Roberto Torres tomó el mando como interino, siendo coordinador de las Divisiones Inferiores. En su primer juego consiguió un triunfo aplastante de 3-0 sobre Nacional. Además sacó del “freezer” a algunos jugadores prácticamente ignorados por el DT anterior, entre ellos el más representativo, Fidencio Oviedo, pieza fundamental del equipo campeón.

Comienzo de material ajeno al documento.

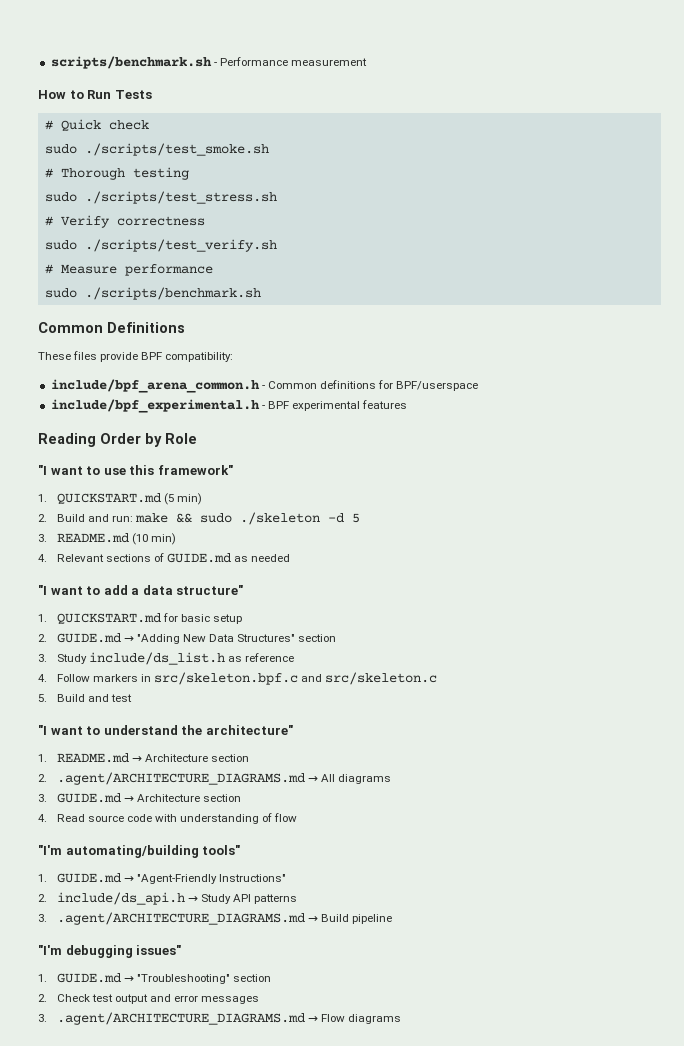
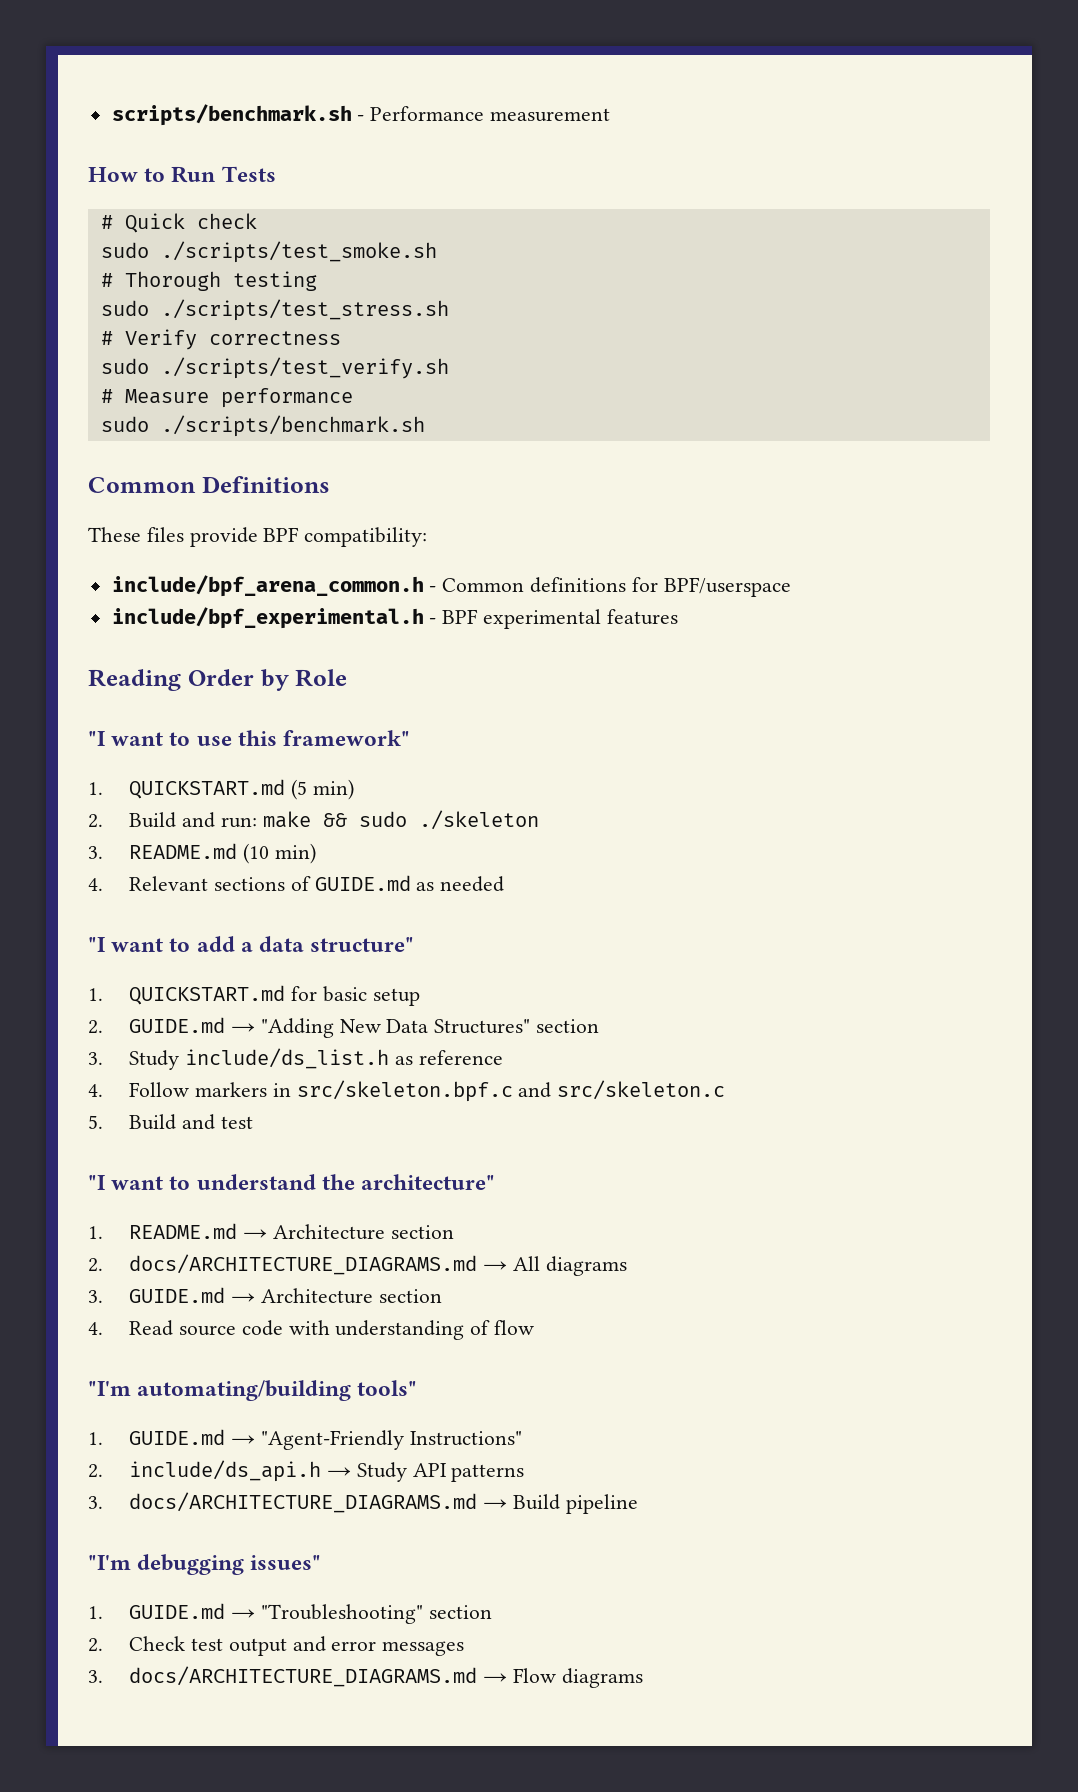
- 2. Build and run: make && sudo ./skeleton -d 5
+ 2. Build and run: make && sudo ./skeleton
- 2. .agent/ARCHITECTURE_DIAGRAMS.md → All diagrams
+ 2. docs/ARCHITECTURE_DIAGRAMS.md → All diagrams
- 3. .agent/ARCHITECTURE_DIAGRAMS.md → Build pipeline
+ 3. docs/ARCHITECTURE_DIAGRAMS.md → Build pipeline
- 3. .agent/ARCHITECTURE_DIAGRAMS.md → Flow diagrams
+ 3. docs/ARCHITECTURE_DIAGRAMS.md → Flow diagrams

Hasta aquí, “Tiburón” dirigió 15 partidos, de los cuales ganó 13 ya apenas empató en dos ocasiones (ante Libertad y Olimpia). De 45 puntos posibles consiguió 41, con un efectividad del 91 por ciento, algo casi inédito en el legajo de cualquier entrenador. Por si fuera poco, su equipo es de los más goleadores, anotó 32 y apenas recibió 9.
Con este campañón y su coronación como campeón invicto, ya que desde que dirigió no perdió un solo juego, Torres mete presión a la directiva para ser confirmado de una vez como técnico definitivo de Cerro Porteño para el segundo semestre.